Evaluating biomarkers for treatment selection from reproducibility studies
Abstract
We consider evaluating biomarkers for treatment selection under assay modification. Survival outcome, treatment, and Affymetrix gene expression data were obtained from cancer patients. Consider migrating a gene expression biomarker to the Illumina platform. We propose an approach that allows a quick evaluation of the migrated biomarker with only a reproducibility study needed to compare the two platforms, achieved by treating the original biomarker as an error-contaminated observation of the migrated biomarker. We adopt a nonparametric regression model to characterize the relationship between the event rate and the biomarker and obtain an optimal marker-based treatment regime.
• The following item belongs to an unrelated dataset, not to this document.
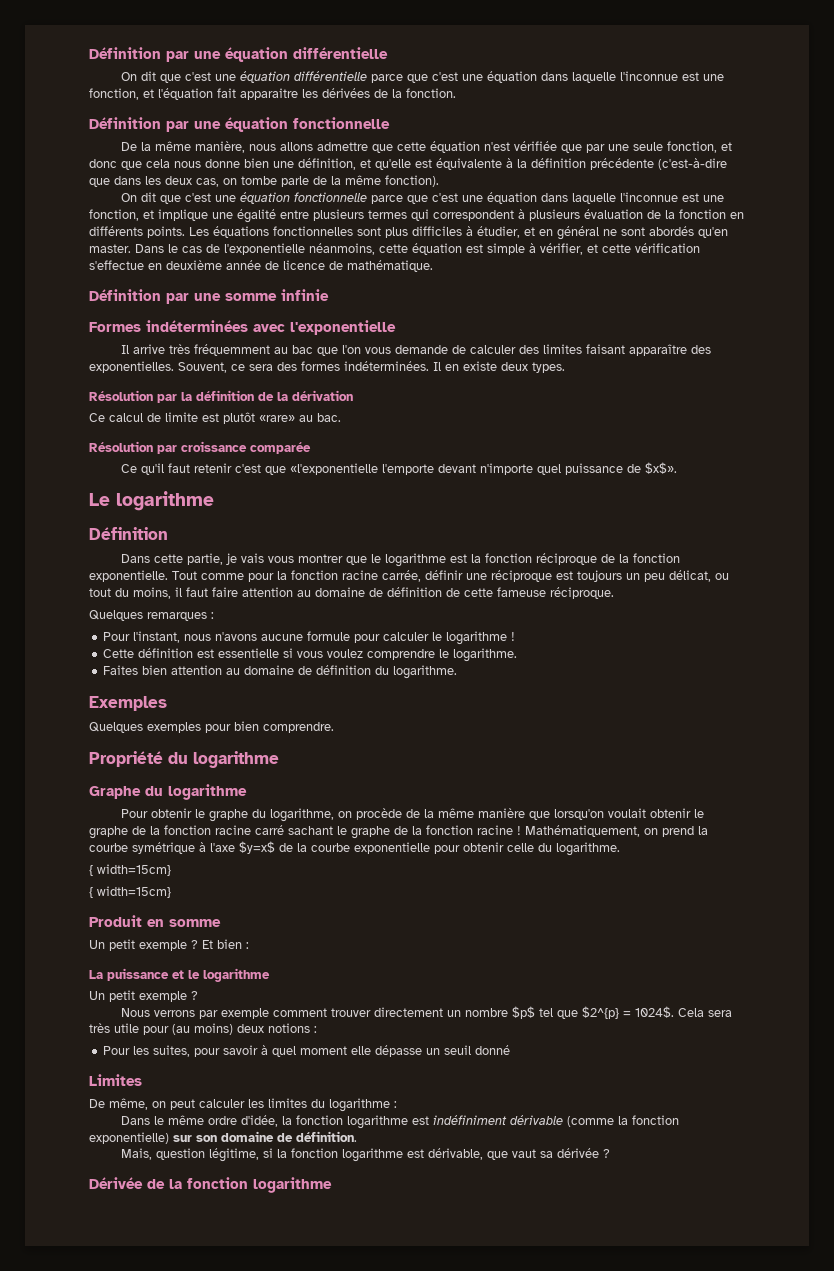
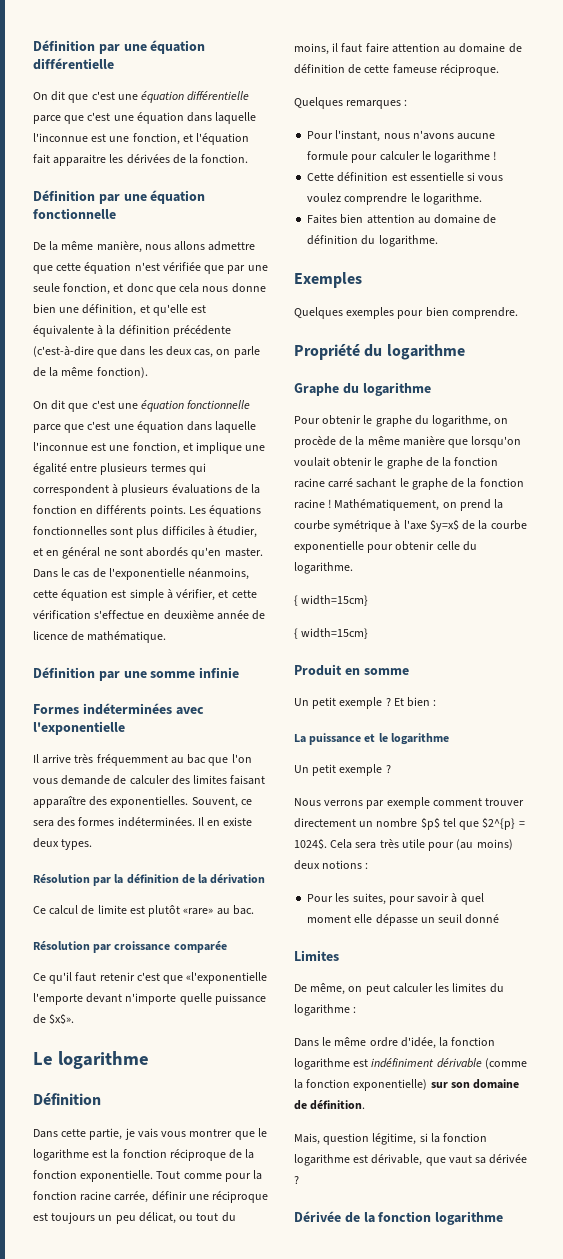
[241,176,277,185] tombe -> (231, 352) none
[584,209,643,219] évaluation -> [171,484,232,494] évaluations
[537,464,562,475] quel -> [179,993,212,1005] quelle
Using B-spline approximation for nonparametric regression functions, we estimate the treatment regime via the SIMEX approach. SIMEX is a simple and general method that can handle measurement errors in complex cases. Through establishing the uniform convergence rate of the SIMEX estimator for the nonparametric regression functions, we derive the consistency and asymptotic normality of the empirical estimator of the biomarker performance measure. The approach is assessed by simulation studies and demonstrated through application to lung cancer data.
Biography
宋晓, 佐治亚大学流行病和生物统计系教授,本科和硕士毕业于北京大学数学系,博士毕业于北卡罗莱纳州立大学统计系,曾任华盛顿大学(University of Washington) 公共卫生学院生物统计系研究助理教授,主要研究兴趣包括生存分析、测量误差和缺失数据、非参数方法、高维数据和图像数据、以及基于生物标志物的医学检验预测与精准医疗。